Enough that I nearly drove one of my colleagues insane. After months of research, talking with people, free trials, and moments of fatigue and near surrender, we realized the perfect virtual office—one that worked without glitches, was easy to set up and organized for our type of work, and had all the features we needed now and for the feature—was found nowhere in the products we tried, remaining instead a mere vision, a feeble hope, on some hazy horizon of the future.

Like finding the perfect cell phone or car, the perfect virtual office existed only in the promotional materials of the products.

There was another complication, too, a form of near torture. New products seemed to appear weekly, and the ones we tried were later updated and improved.

So at Thomas Riggs & Company our quest dimmed from religious fervor to the practicalities of business. And although we never found our sought after paradise, we did learn an important truth: when looking for a virtual office, as important as finding a good product is understanding your present and future business needs. All virtual offices come with a distinct set of features, and the better you understand what your business is going to do with the office, the more likely you will make a good choice.

What we also found, and what you might experience as well, is that the virtual office that most grabs you and sets off your imagination might not be appropriate for your work.

In my next post I’ll talk about the most interesting virtual office we tried. To the despair of those around me, I found myself talking endlessly about the product. So fascinating, so cutting edge, so utterly useless for our work.


How We Lost Our Bodies and Entered the Virtual Office

posted March 26, 2009

Posted by Thomas Riggs in technology virtual offices

At Thomas Riggs & Company we operate in a virtual office on the Internet. But years ago in Chicago, where I worked for Encyclopaedia Britannica, I used to take the El to the office. I read or gazed at buildings, watching people through their windows as they ate breakfast or put on a shirt. At work I saw actual people. A colleague and I would enjoy threatening each other with our typewriters, and we mused about a special Elvis edition of the encyclopaedia.

But that would be the beginning and end of my career as a physical worker. In 1992 I moved west and became a freelancer. One of my first clients was Oxford University Press. Someone there told me about a new service, AOL, where you could send electronic messages. I was curious, but for work I still mailed floppy disks and talked with people on the phone, their voice suggesting a face, a hair color, whether they wore glasses or had a nose ring.

A few years later, after I started a business of workers dispersed across the country, I still liked talking on the phone, but e-mail soon became simpler. I attached files to messages. I stopped hearing voices much or seeing handwriting. In my e-mails I found myself using exclamation points more, hoping to send a simple signal: I know you’re a human being, and I appreciate you.

But what was I really doing? Working alone in my home, receiving and sending electronic messages, finding it increasingly difficult to create imaginary faces for my correspondents. I had gained freedom but fractured something work had long provided humanity: the regularity of human contact, the joy of shared experiences, and the useless chatter that in the end made us happier and more efficient.
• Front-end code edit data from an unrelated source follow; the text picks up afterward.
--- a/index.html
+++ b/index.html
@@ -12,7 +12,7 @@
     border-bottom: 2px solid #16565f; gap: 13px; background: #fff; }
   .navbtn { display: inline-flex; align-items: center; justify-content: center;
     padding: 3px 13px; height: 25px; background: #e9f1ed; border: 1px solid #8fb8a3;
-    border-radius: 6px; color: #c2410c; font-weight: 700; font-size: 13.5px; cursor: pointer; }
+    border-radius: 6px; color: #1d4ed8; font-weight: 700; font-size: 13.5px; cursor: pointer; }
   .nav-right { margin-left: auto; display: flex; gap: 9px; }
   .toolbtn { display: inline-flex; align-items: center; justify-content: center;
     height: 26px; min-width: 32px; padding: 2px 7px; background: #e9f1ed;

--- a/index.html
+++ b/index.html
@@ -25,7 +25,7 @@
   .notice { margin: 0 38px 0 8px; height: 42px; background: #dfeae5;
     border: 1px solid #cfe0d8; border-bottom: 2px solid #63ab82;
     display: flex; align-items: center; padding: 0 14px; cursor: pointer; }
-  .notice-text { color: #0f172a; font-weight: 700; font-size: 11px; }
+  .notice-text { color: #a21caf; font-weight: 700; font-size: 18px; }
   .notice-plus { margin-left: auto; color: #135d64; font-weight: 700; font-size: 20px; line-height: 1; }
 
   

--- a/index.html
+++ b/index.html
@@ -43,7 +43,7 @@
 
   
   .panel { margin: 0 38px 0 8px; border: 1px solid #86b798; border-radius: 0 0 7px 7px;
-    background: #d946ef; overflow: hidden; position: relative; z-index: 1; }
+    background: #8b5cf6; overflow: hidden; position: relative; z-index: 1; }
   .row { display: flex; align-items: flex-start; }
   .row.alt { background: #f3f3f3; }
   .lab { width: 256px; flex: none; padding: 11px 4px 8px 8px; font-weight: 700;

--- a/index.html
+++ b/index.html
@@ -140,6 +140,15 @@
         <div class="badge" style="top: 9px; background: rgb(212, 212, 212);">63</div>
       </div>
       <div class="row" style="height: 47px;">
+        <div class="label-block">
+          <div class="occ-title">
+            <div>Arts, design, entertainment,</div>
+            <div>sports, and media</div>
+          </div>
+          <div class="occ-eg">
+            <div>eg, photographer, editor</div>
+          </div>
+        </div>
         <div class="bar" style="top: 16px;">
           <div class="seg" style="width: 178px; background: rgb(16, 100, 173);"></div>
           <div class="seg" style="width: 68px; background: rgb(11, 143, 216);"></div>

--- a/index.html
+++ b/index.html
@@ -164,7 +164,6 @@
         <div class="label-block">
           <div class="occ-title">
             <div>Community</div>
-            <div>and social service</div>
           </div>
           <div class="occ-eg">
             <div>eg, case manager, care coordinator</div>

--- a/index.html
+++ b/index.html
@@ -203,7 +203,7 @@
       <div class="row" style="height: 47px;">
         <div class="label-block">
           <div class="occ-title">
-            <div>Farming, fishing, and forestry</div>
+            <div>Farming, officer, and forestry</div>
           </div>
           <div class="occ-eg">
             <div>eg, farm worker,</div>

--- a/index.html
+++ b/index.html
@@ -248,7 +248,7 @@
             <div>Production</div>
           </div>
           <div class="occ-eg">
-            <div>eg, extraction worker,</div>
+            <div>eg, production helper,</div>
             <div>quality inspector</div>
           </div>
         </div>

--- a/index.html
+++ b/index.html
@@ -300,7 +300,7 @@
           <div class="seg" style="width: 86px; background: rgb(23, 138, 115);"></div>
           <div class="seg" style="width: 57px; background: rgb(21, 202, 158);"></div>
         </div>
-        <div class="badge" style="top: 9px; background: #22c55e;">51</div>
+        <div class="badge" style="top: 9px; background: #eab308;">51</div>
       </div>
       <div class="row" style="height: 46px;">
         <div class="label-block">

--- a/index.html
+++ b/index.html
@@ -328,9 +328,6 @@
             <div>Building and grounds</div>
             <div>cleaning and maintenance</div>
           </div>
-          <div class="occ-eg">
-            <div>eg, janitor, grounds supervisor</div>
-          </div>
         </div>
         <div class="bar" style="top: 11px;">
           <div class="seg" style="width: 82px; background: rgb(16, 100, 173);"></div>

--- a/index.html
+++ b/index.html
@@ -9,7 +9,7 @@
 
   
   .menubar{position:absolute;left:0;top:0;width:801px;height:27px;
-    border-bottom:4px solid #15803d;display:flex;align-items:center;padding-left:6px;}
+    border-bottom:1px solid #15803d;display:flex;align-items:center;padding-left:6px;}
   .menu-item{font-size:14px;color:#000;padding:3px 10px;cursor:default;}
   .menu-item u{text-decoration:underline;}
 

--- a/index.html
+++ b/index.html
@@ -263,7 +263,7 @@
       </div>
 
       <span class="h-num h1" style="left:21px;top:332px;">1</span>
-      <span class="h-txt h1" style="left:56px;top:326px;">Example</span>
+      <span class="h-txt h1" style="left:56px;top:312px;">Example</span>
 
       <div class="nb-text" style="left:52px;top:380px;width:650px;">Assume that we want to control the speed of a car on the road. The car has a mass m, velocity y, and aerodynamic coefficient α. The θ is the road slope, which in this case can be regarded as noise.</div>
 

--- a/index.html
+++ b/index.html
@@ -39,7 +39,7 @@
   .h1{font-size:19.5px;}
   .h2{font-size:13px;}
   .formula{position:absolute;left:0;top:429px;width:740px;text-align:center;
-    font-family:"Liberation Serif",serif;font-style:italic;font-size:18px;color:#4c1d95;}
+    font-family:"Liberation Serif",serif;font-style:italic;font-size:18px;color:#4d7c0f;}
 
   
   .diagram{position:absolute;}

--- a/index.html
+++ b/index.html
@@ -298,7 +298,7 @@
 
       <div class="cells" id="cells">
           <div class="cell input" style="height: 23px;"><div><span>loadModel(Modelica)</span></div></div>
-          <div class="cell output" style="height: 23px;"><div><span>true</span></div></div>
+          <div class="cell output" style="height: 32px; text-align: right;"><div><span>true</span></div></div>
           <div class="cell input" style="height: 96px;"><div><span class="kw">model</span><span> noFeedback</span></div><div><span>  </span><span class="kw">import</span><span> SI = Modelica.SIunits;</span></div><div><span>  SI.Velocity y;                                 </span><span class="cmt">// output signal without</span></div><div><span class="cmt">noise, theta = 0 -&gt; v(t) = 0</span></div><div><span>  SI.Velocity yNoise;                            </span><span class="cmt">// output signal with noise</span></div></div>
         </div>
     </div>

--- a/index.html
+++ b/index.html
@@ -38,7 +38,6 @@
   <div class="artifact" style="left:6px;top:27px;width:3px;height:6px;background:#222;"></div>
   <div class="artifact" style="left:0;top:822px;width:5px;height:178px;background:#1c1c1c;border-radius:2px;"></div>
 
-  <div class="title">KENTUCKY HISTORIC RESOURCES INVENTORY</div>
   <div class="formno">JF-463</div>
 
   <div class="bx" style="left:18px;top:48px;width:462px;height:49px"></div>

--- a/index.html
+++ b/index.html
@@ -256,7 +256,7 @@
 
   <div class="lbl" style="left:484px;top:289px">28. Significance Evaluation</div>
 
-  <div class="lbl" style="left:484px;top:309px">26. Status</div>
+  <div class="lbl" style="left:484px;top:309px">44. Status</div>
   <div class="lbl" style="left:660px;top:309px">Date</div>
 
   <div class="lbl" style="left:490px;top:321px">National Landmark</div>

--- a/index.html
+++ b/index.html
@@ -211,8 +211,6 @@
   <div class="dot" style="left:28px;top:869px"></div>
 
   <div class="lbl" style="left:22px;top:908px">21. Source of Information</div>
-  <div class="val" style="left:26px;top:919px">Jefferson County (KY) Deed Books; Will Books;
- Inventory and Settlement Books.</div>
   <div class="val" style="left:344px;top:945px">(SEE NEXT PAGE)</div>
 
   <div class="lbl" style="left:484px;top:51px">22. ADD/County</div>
Not that I wanted to work in a physical office again. What I wished instead was a way to increase human contact in our work, in our business, with the hope of improving our lives and our efficiency as well. So I looked around and found that technology, which had created systems of isolated workers, had recently invented the virtual office. I learned we could share a workspace on the Internet. With webcams we could see and talk with each other. We could work on the same text as if we were sitting next to each other. Though still not sharing a physical space, we could begin to take the first steps toward restoring something important for me, and for many others, in work: sharing life with other people.